The Army National Guard now has eight headquarters elements stationed in Virginia, Texas, Pennsylvania, Minnesota, Kansas, Indiana, California and New York, which are each made up of about 300 or so soldiers. Some have established relationships with subordinate units, but none are manned in the way the Regular Army has built its divisions, which boast about 20,000 soldiers.
After studying the formations, Hokanson found the Army Guard had plenty of brigades and battalions to staff those divisions, which would allow the formations to train together and establish critical bonds should they be needed to deploy together into combat.
The actual division alignments have yet to be finalized. This week, officials notified key lawmakers and stakeholders in the 54 U.S. states and territories that host Army Guard formations about the plans, Guard officials said. They will require governors and other top state leaders to agree to partnerships with some units falling under the control of headquarters in other states.
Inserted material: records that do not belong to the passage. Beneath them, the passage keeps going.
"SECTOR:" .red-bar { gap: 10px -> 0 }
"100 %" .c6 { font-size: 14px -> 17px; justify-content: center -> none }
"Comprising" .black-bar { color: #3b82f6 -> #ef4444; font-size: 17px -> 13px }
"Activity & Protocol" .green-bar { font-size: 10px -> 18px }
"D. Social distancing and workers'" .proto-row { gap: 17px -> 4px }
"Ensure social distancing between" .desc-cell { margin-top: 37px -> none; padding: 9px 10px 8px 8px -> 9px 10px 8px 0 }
But Hokanson said the new alignment will have no impact on the governors' and state adjutant generals' control of the forces assigned to their home states. He also said the National Guard has not asked Congress to provide additional funding for the changes.
The plan calls for more brigades to align with other divisions in their general regions of the nation.
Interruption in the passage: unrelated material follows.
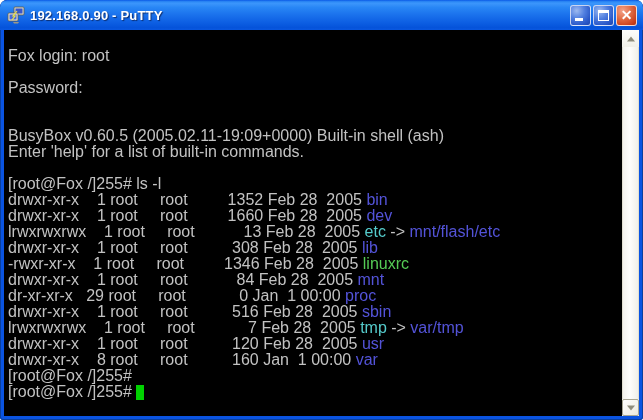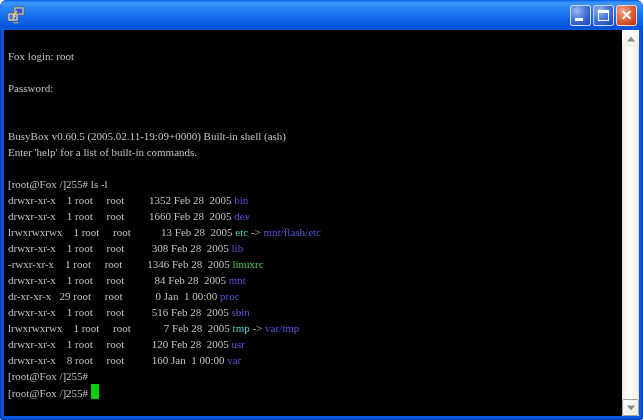"192.168.0.90 - PuTTY" span.title-text { html: none -> <span>192.168.0.90 - PuTTY</span> }
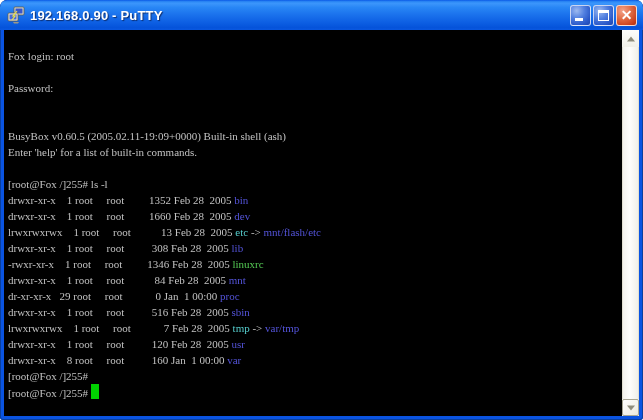"Fox login: root" .term-lines { font-family: Liberation Serif, serif -> Liberation Sans, sans-serif; font-size: 11px -> 16px }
In one example, Hokanson said New Mexico's 1-200th Infantry Battalion would become part of the 41st Infantry Brigade Combat Team based in Washington state, which would become part of with the 41st Infantry Division based in California.
The new alignment, the general said, will actually provide new opportunities for soldiers serving in units such as the 1-200th, where states have no higher headquarters in a combat unit. Under the reorganization, a battalion commander or a battalion sergeant major who performed well would have an opportunity for promotions to serve in higher commands within the new division -- potentially even becoming a brigade commander or division commander of a unit based in another state.
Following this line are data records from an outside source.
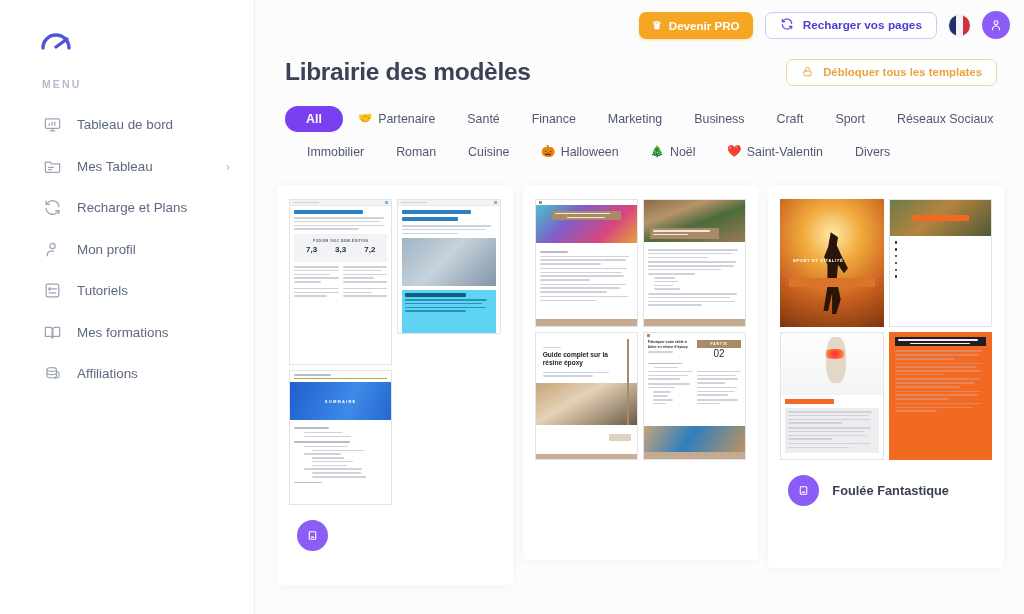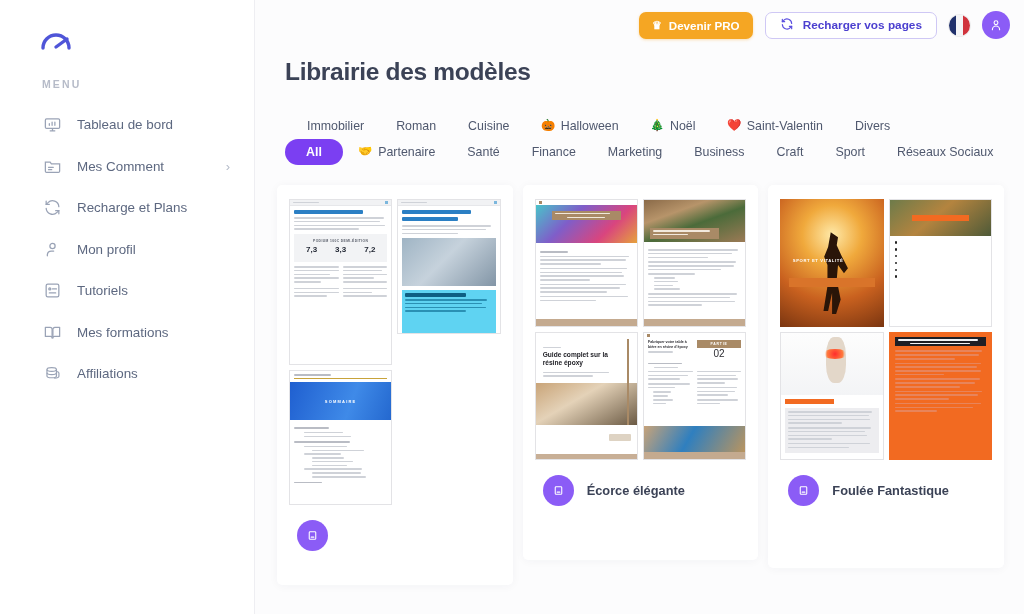"Débloquer tous les templates" button.btn-unlock { html: none -> <button> <span> <svg> <rect></rect> <path></path> </svg> </span> <span>Débloquer tous les templates</span> </button> }
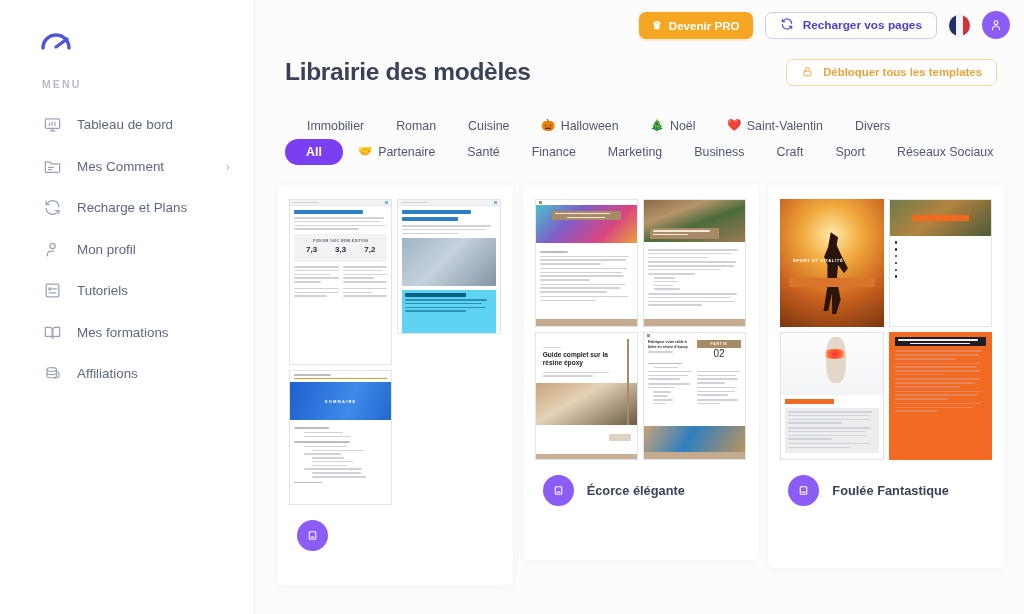"Immobilier" div.cat-row { order: before "All" -> after "All" }
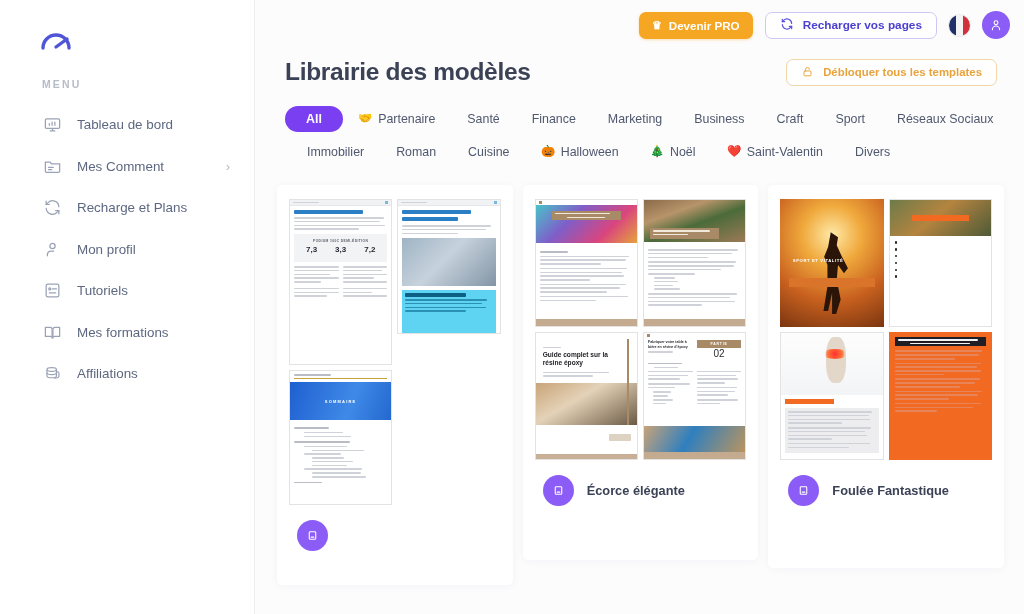"Mes Comment" span.label { text: Comment -> Tableau }
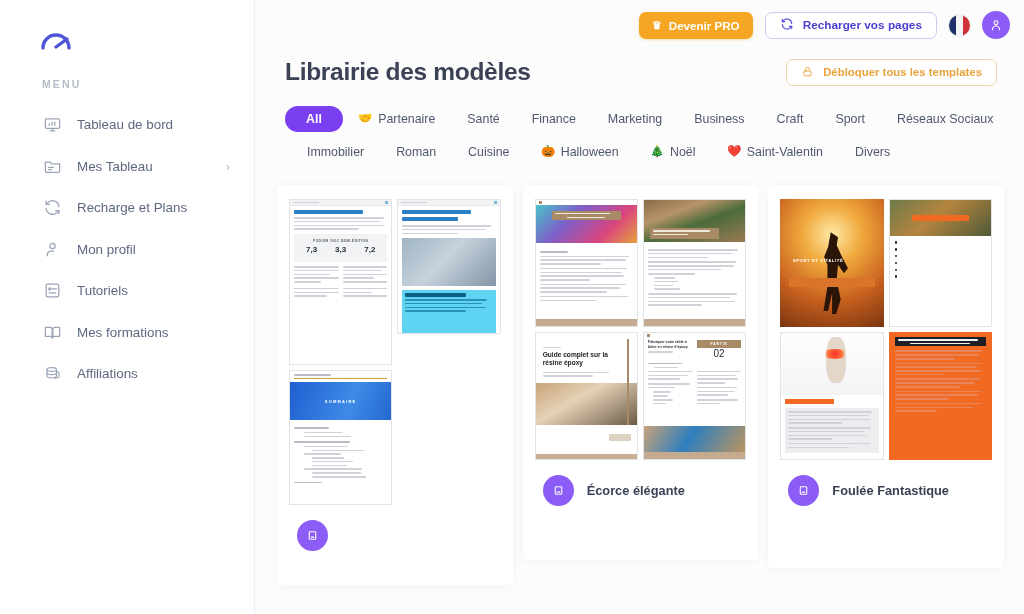"Écorce élégante" div.tcard-foot { html: <div> <span> <svg> <rect></rect> <path></path> </svg> </span> <span>Écorce élégante</span> </div> -> none }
"So, if you've got a lieutenant colonel or sergeant major out there in New Mexico, and one of them is absolutely, potentially the best battalion commander or senior [noncommissioned officer] in the entire division [right now] really wouldn't matter -- there's no opportunity for them to advance," Hokanson said. "This would provide us the ability to better manage our talent across the National Guard by providing opportunities to those officers and NCOs that demonstrate the greatest potential and capability -- we then give them the potential for opportunities beyond where they might normally get if they just stayed in their [home] state."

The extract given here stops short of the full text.